ALGORITHM to generate a realistic initial from a full middle name



  • I have a REAL WORLD database full of REAL WORLD middle names. Our company's sending data to an API that doesn't allow full middle names, but does allow middle initial. So I need to come up with an algorithm to generate middle initials from noisy and confused real-world middle name strings.

    LANGUAGE: C#

    My first idea is to take the string, start traversing characters left-to-right until I come across the first one that where Char.IsLetter() == true. And use that as the middle initial, or nothing if one isn't found.

    Is there a better method? SOCK IT TO ME!



  • That's pretty much the definition of "initial." Other than allowing for names in RTL languages and scanning from the right where applicable, I don't really see a way to do it better. I'll be interested to see if anyone else has other ideas.



  • Actually looking at how this code is written, it'd be REALLY handy if someone could come up with an XPATH to do the algorithm I just spelled-out.

    EDIT: it looks like XPATH string handling is too rudimentary for this, which means I'm going to have to make a little WTF in this code I think.



  • I USED LINQ FOR NO GOOD REASON

            private string GetInitial(string name)
            {
                if( name == null )
                {
                    return null;
                }
    
                var initial = name.Where(c => char.IsLetter(c)).FirstOrDefault();
    
                if( initial == default(char))
                {
                    return null;
                }
    
                return initial.ToString();
            }
    

  • Notification Spam Recipient

    @blakeyrat said:

    NO GOOD REASON

    Good Reason #1: It was thereavailable
    Good Reason #2: Nobody stopped you



  • why not let the database handle it?

    SELECT
    SUBSTRING(middleName, PATINDEX ('^[-A-Za-z/.]+$', middleName) , 1)
    

    that regex may need some work on it...



  • The data is originally sourced from a database, but this particular application doing the work only has access to an XML file.

    And the dev who initially wrote it populated the whole "Person" object from XPath strings. Annoying.



  • @blakeyrat said:

    Annoying

    yup.

    in that case, I'd keep the LINQ and declare it a day



  • I did. The PR's in.



  • How does it work for names from languages that use other alphabets? Like the single Cyrillic letters that get transliterated to English as "Ya.", "Zh.", "Shch.", etc.?



  • From what I can tell, "Char.IsLetter()" takes care of all languages.


  • BINNED

    I think he means "what happens if you have a name written in Cyrillic that already got transliterated to multiple Latin characters".
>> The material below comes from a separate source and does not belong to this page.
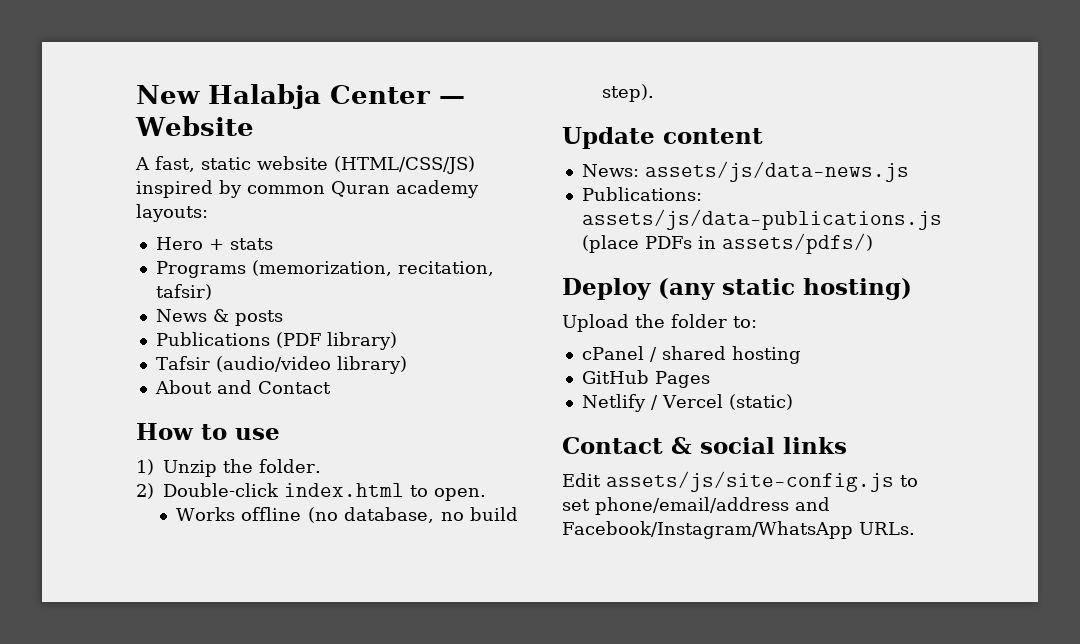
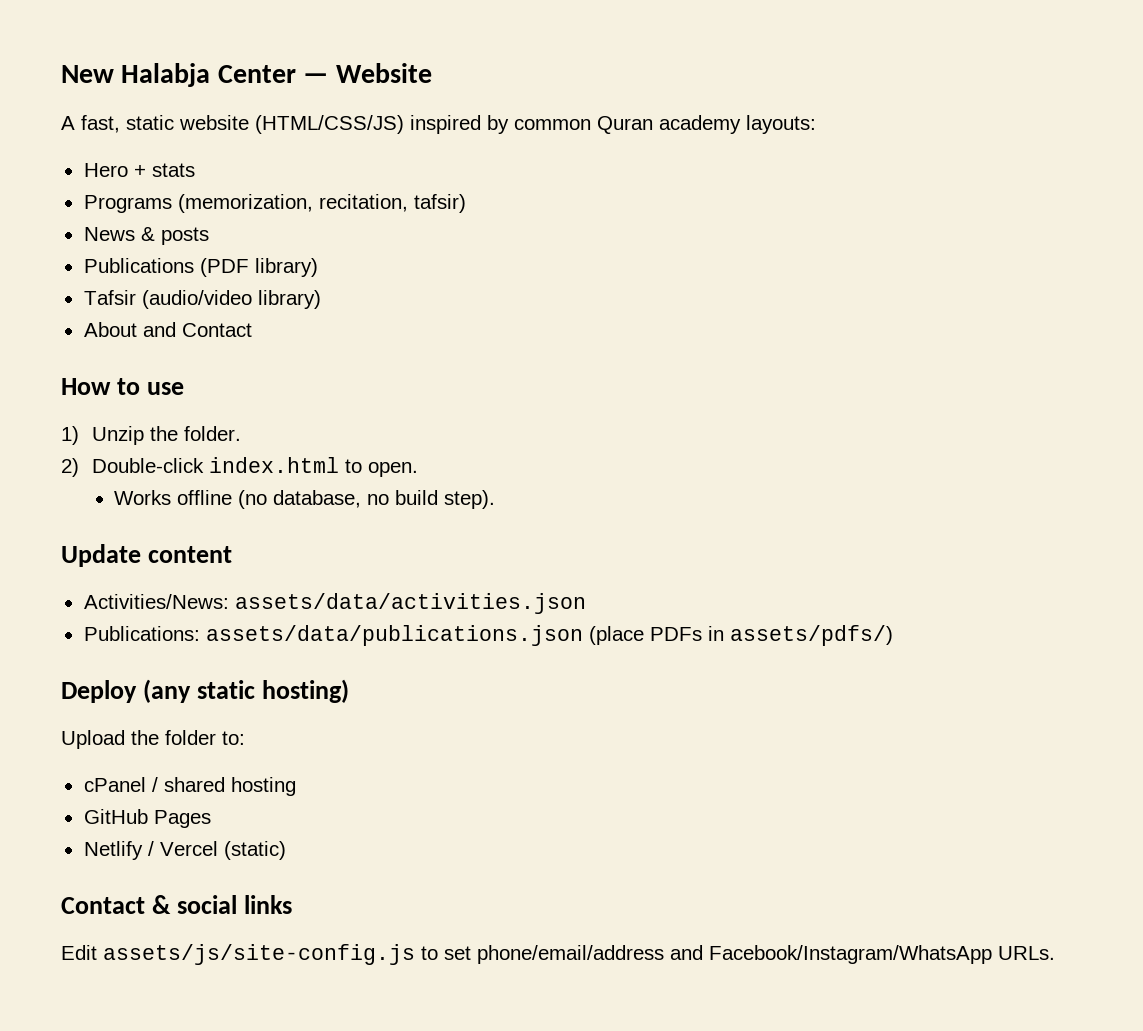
- News: assets/js/data-news.js
+ Activities/News: assets/data/activities.json
- Publications: assets/js/data-publications.js (place PDFs in assets/pdfs/)
+ Publications: assets/data/publications.json (place PDFs in assets/pdfs/)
    I'd still go with your solution in that case, honestly. Writing something that can recognize that and replace it with a proper Cyrillic character (or a Latin character outside of the ASCII range) is damned near impossible, and fuck knows what the API you're dealing with would do if you fed it a Cyrillic character (if I understood you correctly you're limited to a single character?).



  • RTL and LTR are display properties. Codepoints are always stored in logical order in Unicode strings, so you always scan from the start of the string. What you might want to deal with are combining codepoints (at least normalize the string to composed form, since real names are unlikely to contain characters with no precomposed form).


  • I survived the hour long Uno hand

    @Onyx said:

    Writing something that can recognize that and replace it with a proper Cyrillic character (or a Latin character outside of the ASCII range) is damned near impossible,

    If I put down "Yami" as my middle name, do I want my middle initial to be Y or Я? Or や? Or should it just be 闇? Without more information, it's literally impossible to tell. So you'd want to assume if I wanted Я I'd have typed Яmi.


  • BINNED

    Right. Overall, it's not worth the effort. If there's transliteration happening somewhere outside of your control you should just ignore it and work with what you got.